Supplied records START

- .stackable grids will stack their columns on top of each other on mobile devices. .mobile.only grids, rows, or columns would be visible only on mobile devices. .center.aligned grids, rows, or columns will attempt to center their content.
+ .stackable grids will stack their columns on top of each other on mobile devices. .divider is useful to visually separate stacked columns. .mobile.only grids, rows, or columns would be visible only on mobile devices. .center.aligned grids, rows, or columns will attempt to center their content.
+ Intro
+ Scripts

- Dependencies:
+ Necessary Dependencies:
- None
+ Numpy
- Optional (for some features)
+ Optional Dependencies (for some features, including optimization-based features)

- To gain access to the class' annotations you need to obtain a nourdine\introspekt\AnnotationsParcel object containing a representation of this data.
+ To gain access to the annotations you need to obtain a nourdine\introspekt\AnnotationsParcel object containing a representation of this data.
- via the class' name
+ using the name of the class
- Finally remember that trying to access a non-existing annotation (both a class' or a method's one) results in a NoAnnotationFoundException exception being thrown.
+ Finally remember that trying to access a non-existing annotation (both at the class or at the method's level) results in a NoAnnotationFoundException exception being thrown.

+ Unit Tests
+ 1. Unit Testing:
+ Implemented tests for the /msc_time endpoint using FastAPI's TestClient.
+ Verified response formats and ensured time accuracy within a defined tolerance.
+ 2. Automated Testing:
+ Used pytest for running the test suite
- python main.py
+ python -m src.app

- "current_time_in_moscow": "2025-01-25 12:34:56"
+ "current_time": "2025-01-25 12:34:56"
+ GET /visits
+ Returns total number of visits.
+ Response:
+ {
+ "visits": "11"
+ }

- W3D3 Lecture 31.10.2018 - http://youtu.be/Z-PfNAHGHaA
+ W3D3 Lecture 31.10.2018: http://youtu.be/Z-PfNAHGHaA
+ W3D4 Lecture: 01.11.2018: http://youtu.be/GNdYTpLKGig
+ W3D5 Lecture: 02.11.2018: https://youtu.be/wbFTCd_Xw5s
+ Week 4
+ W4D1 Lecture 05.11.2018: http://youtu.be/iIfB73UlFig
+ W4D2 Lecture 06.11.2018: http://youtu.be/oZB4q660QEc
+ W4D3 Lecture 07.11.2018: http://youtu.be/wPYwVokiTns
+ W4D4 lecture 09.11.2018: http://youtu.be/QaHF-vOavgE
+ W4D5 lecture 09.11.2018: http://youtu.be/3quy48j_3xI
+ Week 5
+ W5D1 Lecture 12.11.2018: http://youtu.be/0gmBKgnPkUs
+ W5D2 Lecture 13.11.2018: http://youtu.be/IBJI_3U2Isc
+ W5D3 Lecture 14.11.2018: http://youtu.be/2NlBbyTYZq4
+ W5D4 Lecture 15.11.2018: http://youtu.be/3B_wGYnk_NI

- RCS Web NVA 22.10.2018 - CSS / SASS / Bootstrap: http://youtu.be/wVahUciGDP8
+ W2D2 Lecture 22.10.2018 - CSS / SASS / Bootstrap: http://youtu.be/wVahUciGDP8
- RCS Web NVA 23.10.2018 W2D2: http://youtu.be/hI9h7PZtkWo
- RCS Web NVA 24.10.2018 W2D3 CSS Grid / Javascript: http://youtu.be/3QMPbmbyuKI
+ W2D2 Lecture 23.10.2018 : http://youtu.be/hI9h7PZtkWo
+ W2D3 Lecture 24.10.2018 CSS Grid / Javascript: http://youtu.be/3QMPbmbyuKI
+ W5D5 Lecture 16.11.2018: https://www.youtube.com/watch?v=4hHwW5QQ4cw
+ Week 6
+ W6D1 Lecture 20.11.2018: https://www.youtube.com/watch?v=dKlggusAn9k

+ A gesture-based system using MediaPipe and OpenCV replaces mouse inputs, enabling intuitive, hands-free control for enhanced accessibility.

Supplied records END

- [Task requirements] Copy out only the lines above from the one with "Lecture 06.11.2018: http://youtu.be/oZB4q660QEc" to the one with "Lecture 14.11.2018: http://youtu.be/2NlBbyTYZq4", inclusive, exactly as they stand.

- [Response]
+ W4D2 Lecture 06.11.2018: http://youtu.be/oZB4q660QEc
+ W4D3 Lecture 07.11.2018: http://youtu.be/wPYwVokiTns
+ W4D4 lecture 09.11.2018: http://youtu.be/QaHF-vOavgE
+ W4D5 lecture 09.11.2018: http://youtu.be/3quy48j_3xI
+ Week 5
+ W5D1 Lecture 12.11.2018: http://youtu.be/0gmBKgnPkUs
+ W5D2 Lecture 13.11.2018: http://youtu.be/IBJI_3U2Isc
+ W5D3 Lecture 14.11.2018: http://youtu.be/2NlBbyTYZq4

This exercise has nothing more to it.